== RECORDS SHOWN
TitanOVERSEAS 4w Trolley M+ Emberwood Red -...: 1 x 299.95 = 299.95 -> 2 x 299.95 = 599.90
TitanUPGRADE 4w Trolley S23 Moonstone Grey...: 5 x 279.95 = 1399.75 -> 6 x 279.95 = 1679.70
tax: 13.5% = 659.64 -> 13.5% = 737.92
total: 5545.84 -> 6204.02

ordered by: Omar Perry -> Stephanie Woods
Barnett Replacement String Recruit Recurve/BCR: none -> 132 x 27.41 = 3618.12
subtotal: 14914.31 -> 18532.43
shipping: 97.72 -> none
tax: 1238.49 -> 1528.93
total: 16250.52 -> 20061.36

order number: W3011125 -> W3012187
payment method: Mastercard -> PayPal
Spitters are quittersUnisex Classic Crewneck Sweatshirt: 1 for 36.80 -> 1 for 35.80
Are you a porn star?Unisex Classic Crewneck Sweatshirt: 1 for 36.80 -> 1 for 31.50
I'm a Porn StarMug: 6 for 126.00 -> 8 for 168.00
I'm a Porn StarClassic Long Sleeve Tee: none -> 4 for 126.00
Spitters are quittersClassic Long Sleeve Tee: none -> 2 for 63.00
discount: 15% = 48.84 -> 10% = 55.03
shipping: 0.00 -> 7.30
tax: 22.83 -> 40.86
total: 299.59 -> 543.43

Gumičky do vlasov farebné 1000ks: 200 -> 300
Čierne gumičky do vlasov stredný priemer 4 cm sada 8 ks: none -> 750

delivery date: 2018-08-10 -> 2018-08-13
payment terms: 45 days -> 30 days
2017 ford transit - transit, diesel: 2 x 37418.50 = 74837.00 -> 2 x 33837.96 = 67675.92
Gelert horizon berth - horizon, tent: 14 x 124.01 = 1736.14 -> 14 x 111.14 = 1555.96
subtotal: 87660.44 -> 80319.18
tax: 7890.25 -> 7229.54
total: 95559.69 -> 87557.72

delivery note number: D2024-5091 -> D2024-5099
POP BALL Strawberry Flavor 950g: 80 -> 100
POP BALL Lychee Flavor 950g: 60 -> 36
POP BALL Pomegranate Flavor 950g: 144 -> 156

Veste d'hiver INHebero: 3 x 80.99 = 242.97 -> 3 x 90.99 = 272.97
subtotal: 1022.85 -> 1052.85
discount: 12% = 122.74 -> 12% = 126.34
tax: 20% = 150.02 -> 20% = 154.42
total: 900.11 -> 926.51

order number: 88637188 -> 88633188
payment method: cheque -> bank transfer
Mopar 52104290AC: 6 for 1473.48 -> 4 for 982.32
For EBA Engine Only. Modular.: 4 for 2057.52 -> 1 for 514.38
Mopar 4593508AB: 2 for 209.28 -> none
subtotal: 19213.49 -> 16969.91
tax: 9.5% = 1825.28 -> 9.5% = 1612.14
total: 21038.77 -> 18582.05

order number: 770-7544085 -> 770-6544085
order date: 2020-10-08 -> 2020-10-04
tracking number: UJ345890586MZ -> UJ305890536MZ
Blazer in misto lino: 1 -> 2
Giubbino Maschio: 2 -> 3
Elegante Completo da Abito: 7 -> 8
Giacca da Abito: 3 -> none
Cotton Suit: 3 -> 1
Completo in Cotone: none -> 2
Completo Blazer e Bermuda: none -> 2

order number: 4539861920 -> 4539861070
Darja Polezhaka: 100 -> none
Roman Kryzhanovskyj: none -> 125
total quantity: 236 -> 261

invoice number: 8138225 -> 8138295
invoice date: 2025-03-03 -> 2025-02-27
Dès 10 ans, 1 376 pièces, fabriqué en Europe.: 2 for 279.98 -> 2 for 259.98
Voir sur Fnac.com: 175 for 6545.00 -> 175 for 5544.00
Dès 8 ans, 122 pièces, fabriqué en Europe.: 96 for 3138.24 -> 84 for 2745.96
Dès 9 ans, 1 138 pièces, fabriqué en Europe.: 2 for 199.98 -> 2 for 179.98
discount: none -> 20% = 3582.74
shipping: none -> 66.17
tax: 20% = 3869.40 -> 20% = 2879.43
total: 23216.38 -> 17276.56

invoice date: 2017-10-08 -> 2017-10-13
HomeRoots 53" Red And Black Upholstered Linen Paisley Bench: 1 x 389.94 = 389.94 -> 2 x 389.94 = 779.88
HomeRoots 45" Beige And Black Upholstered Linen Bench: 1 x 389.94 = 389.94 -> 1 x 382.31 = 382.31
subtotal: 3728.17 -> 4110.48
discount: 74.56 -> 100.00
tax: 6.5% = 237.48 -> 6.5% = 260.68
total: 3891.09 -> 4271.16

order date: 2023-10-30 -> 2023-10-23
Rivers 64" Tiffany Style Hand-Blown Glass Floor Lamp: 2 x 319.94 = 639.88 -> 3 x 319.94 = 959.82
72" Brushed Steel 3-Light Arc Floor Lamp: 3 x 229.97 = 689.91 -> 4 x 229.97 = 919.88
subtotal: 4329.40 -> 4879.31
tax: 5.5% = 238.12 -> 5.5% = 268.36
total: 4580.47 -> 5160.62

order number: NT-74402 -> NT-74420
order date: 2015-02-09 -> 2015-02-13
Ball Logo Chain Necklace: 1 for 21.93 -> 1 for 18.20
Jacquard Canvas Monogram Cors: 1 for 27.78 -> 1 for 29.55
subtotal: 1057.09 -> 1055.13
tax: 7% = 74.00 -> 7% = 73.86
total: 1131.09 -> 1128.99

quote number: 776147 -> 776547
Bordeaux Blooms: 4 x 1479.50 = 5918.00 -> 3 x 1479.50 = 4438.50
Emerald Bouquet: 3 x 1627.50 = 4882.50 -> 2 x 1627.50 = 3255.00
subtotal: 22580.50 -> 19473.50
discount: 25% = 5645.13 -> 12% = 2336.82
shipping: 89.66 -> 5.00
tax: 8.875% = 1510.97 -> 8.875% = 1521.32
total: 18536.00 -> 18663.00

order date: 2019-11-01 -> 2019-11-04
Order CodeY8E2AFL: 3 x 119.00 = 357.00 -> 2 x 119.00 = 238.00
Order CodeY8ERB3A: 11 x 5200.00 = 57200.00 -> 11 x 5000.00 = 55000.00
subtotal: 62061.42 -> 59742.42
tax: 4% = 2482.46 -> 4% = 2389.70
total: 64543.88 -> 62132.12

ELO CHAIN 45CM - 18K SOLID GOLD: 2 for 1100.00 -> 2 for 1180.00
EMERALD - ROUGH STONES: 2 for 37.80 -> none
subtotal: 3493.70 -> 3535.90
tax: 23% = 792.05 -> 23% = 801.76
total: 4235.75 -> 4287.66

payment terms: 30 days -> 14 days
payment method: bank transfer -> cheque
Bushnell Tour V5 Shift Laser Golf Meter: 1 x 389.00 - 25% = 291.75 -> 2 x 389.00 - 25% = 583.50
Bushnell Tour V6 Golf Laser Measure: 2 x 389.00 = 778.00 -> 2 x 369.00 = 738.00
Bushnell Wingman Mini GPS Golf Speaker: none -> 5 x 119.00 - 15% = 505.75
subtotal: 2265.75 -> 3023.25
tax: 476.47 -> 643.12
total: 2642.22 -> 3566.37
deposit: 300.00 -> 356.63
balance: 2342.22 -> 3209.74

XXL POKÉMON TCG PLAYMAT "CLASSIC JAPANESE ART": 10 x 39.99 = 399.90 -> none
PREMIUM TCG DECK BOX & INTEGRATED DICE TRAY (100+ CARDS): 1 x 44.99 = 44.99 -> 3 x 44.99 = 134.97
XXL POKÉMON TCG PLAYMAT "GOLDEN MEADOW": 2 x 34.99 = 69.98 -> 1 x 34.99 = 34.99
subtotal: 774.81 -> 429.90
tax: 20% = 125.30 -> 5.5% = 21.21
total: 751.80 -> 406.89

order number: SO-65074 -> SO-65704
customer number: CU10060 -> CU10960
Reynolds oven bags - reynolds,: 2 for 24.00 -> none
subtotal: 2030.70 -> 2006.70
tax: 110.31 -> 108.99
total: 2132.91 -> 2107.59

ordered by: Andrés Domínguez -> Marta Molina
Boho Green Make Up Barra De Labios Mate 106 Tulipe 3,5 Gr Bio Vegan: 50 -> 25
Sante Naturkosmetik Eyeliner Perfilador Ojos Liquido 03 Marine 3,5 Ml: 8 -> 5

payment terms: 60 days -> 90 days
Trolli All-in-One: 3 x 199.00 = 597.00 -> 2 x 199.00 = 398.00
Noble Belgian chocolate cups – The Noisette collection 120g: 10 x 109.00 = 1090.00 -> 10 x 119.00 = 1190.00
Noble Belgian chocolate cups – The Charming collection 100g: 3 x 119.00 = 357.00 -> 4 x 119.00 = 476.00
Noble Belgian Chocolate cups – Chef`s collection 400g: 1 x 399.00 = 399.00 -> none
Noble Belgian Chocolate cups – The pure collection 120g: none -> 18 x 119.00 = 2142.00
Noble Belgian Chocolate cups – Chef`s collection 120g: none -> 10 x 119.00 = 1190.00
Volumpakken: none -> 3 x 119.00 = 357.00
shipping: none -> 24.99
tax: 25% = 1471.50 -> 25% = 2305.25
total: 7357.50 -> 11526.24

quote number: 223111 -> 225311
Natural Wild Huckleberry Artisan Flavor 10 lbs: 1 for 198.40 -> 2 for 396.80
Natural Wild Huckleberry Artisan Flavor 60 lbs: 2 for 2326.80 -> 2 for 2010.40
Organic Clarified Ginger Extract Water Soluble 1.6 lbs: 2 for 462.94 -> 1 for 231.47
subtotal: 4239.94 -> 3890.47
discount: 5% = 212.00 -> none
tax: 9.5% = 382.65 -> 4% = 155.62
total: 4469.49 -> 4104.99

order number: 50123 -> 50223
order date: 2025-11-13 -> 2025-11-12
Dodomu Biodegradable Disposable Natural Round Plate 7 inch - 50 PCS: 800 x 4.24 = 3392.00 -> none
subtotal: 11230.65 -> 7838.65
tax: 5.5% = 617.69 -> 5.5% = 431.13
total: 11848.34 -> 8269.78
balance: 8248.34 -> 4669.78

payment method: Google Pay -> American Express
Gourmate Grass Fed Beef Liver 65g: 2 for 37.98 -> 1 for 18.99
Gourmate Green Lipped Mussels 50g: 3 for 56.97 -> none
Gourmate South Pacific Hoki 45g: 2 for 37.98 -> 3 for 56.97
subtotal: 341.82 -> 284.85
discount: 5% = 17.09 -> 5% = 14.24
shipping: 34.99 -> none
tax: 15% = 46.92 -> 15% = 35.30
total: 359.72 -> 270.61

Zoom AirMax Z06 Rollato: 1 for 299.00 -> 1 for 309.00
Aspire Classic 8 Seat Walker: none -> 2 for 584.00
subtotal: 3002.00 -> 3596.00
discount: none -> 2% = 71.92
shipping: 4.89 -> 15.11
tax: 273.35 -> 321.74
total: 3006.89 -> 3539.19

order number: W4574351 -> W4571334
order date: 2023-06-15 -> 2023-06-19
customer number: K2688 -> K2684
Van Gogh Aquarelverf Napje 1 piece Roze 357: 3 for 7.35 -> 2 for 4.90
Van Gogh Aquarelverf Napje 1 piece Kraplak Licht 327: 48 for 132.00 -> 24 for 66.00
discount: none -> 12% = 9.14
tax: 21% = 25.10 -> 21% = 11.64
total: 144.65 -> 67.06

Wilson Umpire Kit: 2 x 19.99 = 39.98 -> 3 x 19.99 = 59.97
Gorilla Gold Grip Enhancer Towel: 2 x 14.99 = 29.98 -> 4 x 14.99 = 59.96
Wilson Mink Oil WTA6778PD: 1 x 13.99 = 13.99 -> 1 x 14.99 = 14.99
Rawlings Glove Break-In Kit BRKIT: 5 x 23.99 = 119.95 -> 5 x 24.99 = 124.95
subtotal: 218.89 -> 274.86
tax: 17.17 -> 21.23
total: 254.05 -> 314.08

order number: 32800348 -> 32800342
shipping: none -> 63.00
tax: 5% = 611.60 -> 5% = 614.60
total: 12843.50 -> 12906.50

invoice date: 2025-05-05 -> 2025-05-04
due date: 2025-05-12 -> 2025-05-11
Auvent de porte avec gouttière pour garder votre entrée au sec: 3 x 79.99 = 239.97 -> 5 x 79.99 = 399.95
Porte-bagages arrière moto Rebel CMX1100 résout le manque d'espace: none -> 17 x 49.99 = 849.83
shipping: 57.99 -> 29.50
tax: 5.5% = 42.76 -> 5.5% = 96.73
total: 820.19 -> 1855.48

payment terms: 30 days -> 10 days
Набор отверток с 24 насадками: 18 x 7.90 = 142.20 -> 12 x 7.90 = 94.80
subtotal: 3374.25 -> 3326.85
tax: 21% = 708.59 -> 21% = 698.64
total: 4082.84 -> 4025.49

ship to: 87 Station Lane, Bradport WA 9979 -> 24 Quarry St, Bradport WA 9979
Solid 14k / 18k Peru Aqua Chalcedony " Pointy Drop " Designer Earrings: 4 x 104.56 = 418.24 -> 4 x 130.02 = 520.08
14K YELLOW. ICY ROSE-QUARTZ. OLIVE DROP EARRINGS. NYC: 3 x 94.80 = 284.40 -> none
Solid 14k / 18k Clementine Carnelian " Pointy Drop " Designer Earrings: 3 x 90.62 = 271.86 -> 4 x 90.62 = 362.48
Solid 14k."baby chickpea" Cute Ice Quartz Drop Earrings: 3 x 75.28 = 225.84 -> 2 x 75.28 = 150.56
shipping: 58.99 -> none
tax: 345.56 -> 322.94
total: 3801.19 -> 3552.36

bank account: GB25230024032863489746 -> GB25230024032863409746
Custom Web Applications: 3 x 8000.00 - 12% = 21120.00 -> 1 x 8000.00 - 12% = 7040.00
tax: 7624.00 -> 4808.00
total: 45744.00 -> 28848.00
====
WORK ITEM — From the line holding "Elegante Completo da Abito: 7 -> 8" to the line holding "total: 3891.09 -> 4271.16", inclusive, restate each line above exactly as written.

ANSWER TO THIS PROBLEM —
Elegante Completo da Abito: 7 -> 8
Giacca da Abito: 3 -> none
Cotton Suit: 3 -> 1
Completo in Cotone: none -> 2
Completo Blazer e Bermuda: none -> 2

order number: 4539861920 -> 4539861070
Darja Polezhaka: 100 -> none
Roman Kryzhanovskyj: none -> 125
total quantity: 236 -> 261

invoice number: 8138225 -> 8138295
invoice date: 2025-03-03 -> 2025-02-27
Dès 10 ans, 1 376 pièces, fabriqué en Europe.: 2 for 279.98 -> 2 for 259.98
Voir sur Fnac.com: 175 for 6545.00 -> 175 for 5544.00
Dès 8 ans, 122 pièces, fabriqué en Europe.: 96 for 3138.24 -> 84 for 2745.96
Dès 9 ans, 1 138 pièces, fabriqué en Europe.: 2 for 199.98 -> 2 for 179.98
discount: none -> 20% = 3582.74
shipping: none -> 66.17
tax: 20% = 3869.40 -> 20% = 2879.43
total: 23216.38 -> 17276.56

invoice date: 2017-10-08 -> 2017-10-13
HomeRoots 53" Red And Black Upholstered Linen Paisley Bench: 1 x 389.94 = 389.94 -> 2 x 389.94 = 779.88
HomeRoots 45" Beige And Black Upholstered Linen Bench: 1 x 389.94 = 389.94 -> 1 x 382.31 = 382.31
subtotal: 3728.17 -> 4110.48
discount: 74.56 -> 100.00
tax: 6.5% = 237.48 -> 6.5% = 260.68
total: 3891.09 -> 4271.16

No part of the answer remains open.